WORK TO BE COMPLETED: Only the lines from the line containing "Use of Force</span>" to the end of the entries, both included, belong in your answer, and each must match exactly.

MATERIAL SUPPLIED:
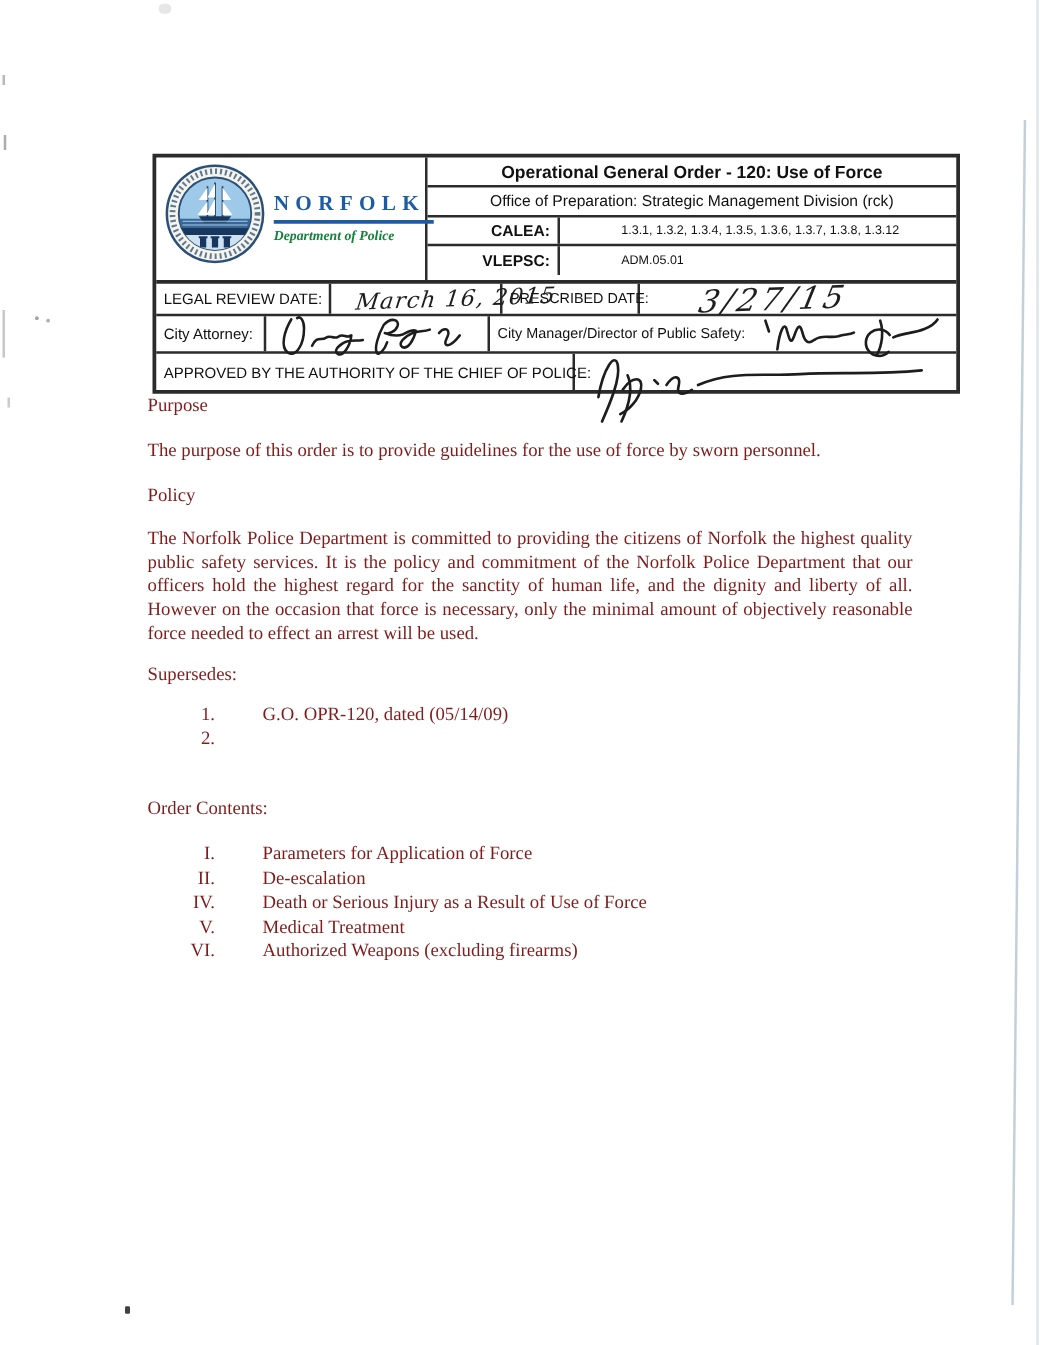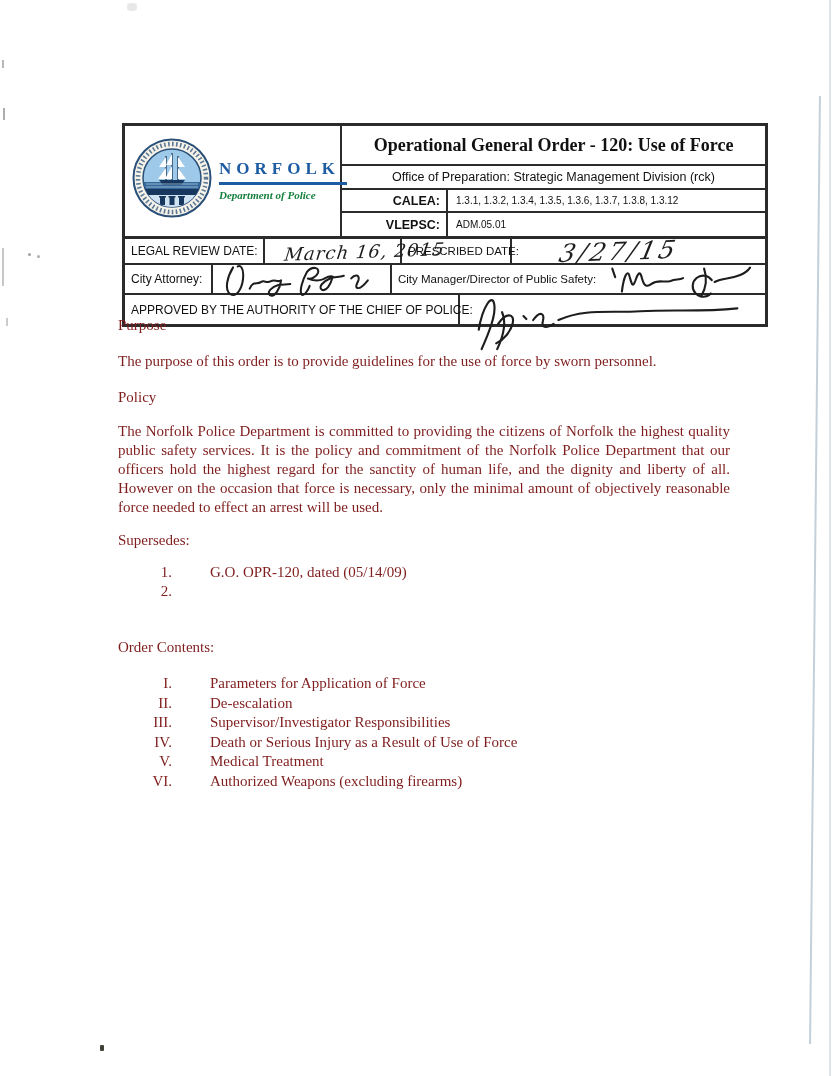--- a/index.html
+++ b/index.html
@@ -34,7 +34,7 @@
   .hdr-right { flex:1; display:flex; flex-direction:column; }
   .hr-row { border-bottom:2px solid #2b2b2b; display:flex; align-items:center; }
   .hr-row:last-child { border-bottom:none; }
-  .hr-title { height:40px; justify-content:center; font-weight:bold; font-size:18px;font-family:Liberation Serif, serif; }
+  .hr-title { height:24px; justify-content:center; font-weight:bold; font-size:14px; }
   .hr-office { height:24px; justify-content:center; font-size:12.5px; }
   .hr-std { height:23px; padding:0; }
   .std-label {

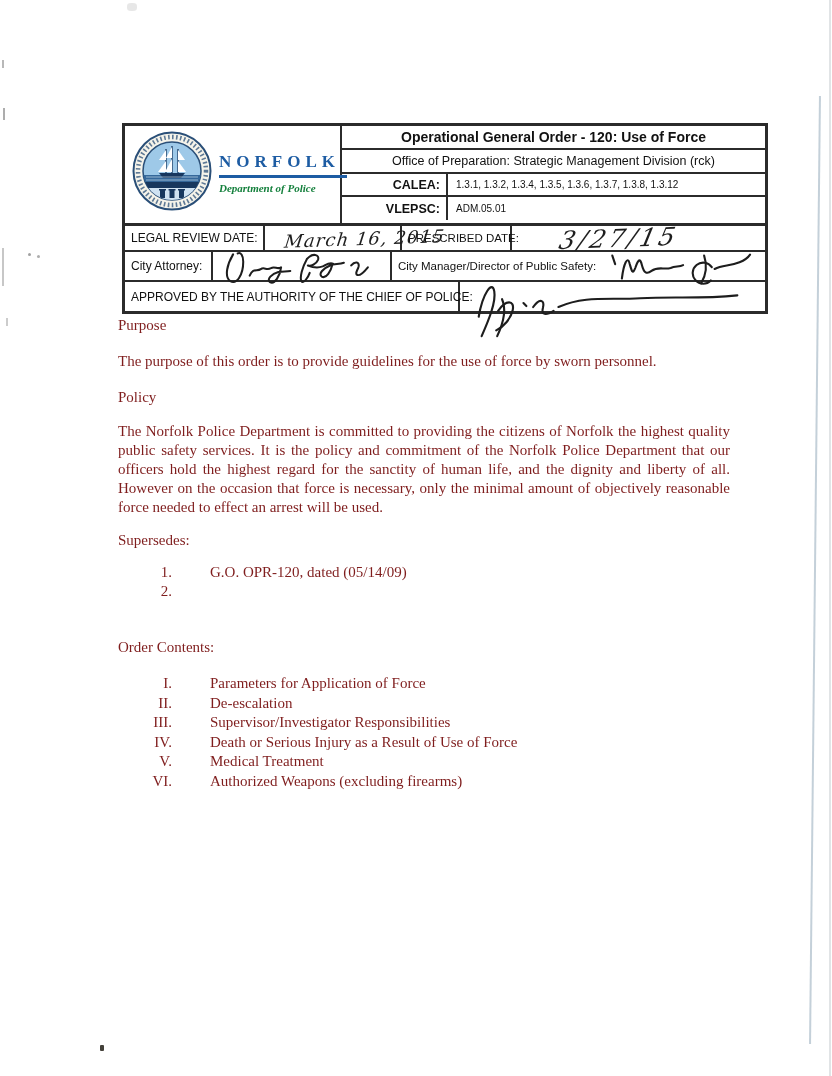--- a/index.html
+++ b/index.html
@@ -36,7 +36,7 @@
   .hr-row:last-child { border-bottom:none; }
   .hr-title { height:24px; justify-content:center; font-weight:bold; font-size:14px; }
   .hr-office { height:24px; justify-content:center; font-size:12.5px; }
-  .hr-std { height:23px; padding:0; }
+  .hr-std { height:23px; padding:0;gap:41px; }
   .std-label {
     width:106px; height:100%; border-right:2px solid #2b2b2b;
     display:flex; align-items:center; justify-content:flex-end;

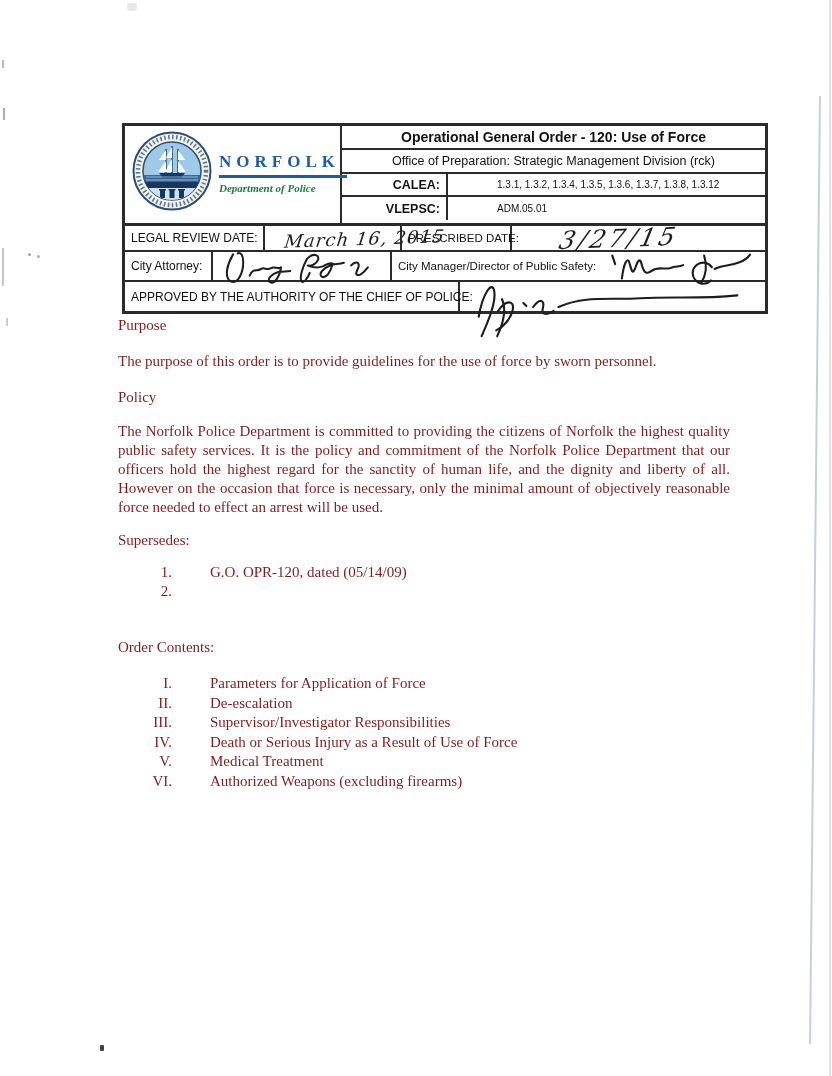--- a/index.html
+++ b/index.html
@@ -242,10 +242,6 @@
         <span class="li-text">De-escalation</span>
       </div>
       <div class="li-row">
-        <span class="li-num">III.</span>
-        <span class="li-text">Supervisor/Investigator Responsibilities</span>
-      </div>
-      <div class="li-row">
         <span class="li-num">IV.</span>
         <span class="li-text">Death or Serious Injury as a Result of Use of Force</span>
       </div>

SOLUTION FOR THIS PROBLEM:
         <span class="li-text">Death or Serious Injury as a Result of Use of Force</span>
       </div>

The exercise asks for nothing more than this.